Nährstoffeinträge (v. a. Stickstoff) führen zu wüchsigen Vegetationsbeständen, die stickstoffliebende Pflanzen begünstigen und magere, krautige Vegetation verdrängen. Die meisten bestandsgefährdeten Insektenarten sind jedoch auf lückige, niedrigwüchsige Strukturen angewiesen. Entscheidender Faktor ist hierbei ein geeignetes, meist warmes Mikroklima, das den immobilen bzw. wenig mobilen Eiern und Larven eine erfolgreiche Entwicklung ermöglicht. Die Einflussgröße dieses Faktors wird weiterhin stark unterschätzt und die Bedeutung von Nektarquellen und Blühflächen als Nährflächen für die Imagines deutlich überschätzt. Einträge gelangen nicht nur durch Düngung und Ausbringung von Gärresten direkt in unsere Umwelt, sondern auch als atmosphärische Nährstoffeinträge über Niederschläge. Direkte Düngung erhöht die Nährstoffverfügbarkeit und Produktivität auf den jeweiligen Flächen massiv, was zu artenarmen Vegetationsbeständen und zu mehrfacher Nutzung pro Jahr z. B. durch Mahd führt. Angrenzende Extensivflächen werden durch Ausschwemmung der Nährstoffe ebenfalls aufgedüngt. Atmosphärische Einträge sind aufgrund der Massentierhaltung, des weiterhin zunehmenden Verkehrsaufkommens und der Emissionen aus der Industrie teilweise um ein Vielfaches höher, als durch Nutzung wieder entzogen werden kann, was sukzessive zu einer Aufdüngung der Flächen führt. Besonders problematisch ist hierbei, dass diese Wirkungen flächendeckend sind.
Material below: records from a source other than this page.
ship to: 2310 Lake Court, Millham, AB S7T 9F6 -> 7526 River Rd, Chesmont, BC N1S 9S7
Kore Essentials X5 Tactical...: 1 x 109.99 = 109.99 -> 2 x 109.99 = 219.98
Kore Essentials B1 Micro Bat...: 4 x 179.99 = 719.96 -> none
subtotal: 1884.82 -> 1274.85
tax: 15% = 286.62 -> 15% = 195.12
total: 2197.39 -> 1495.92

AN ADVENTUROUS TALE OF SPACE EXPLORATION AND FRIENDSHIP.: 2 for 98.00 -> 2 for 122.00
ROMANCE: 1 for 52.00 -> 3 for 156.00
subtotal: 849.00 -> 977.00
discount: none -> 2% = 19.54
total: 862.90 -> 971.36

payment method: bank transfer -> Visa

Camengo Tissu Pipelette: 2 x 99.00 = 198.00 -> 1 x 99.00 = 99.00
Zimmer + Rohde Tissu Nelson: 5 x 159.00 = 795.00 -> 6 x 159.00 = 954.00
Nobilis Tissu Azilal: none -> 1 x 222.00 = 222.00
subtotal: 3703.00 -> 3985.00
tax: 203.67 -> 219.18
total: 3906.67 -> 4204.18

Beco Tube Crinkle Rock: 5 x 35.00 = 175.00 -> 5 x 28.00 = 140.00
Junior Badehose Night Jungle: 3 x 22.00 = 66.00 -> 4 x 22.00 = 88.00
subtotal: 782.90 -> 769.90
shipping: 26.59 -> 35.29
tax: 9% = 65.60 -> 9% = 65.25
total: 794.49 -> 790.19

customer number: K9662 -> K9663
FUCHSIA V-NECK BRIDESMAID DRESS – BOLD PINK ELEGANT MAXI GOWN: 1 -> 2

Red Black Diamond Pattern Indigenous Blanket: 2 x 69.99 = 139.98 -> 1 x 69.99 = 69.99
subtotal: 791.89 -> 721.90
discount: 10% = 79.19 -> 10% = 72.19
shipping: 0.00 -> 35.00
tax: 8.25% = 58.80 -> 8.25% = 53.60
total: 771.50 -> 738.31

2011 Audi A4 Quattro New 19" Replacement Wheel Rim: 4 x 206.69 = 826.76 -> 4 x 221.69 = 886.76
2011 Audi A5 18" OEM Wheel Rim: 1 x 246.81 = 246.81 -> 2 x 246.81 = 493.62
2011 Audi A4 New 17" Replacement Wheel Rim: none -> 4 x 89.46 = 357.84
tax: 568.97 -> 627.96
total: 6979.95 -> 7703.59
Sie führen zu einem stärkeren und schnelleren Wachstum der Vegetation, weshalb z. B. die naturschutzfachlich sehr wertvollen, jungen Brachen deutlich schneller ein ungünstiges Sukzessionsstadium erreichen als früher. Auch innerhalb des Waldes führen atmosphärische Nährstoffeinträge zu schnellerem Wachstum von Bäumen und Sträuchern, sodass naturschutzfachlich wertvolle Offenflächen innerhalb der Wälder (z. B. Kahlhiebe, Sturmwurfflächen) viel schneller zuwachsen als dies vor einigen Jahrzehnten noch der Fall war.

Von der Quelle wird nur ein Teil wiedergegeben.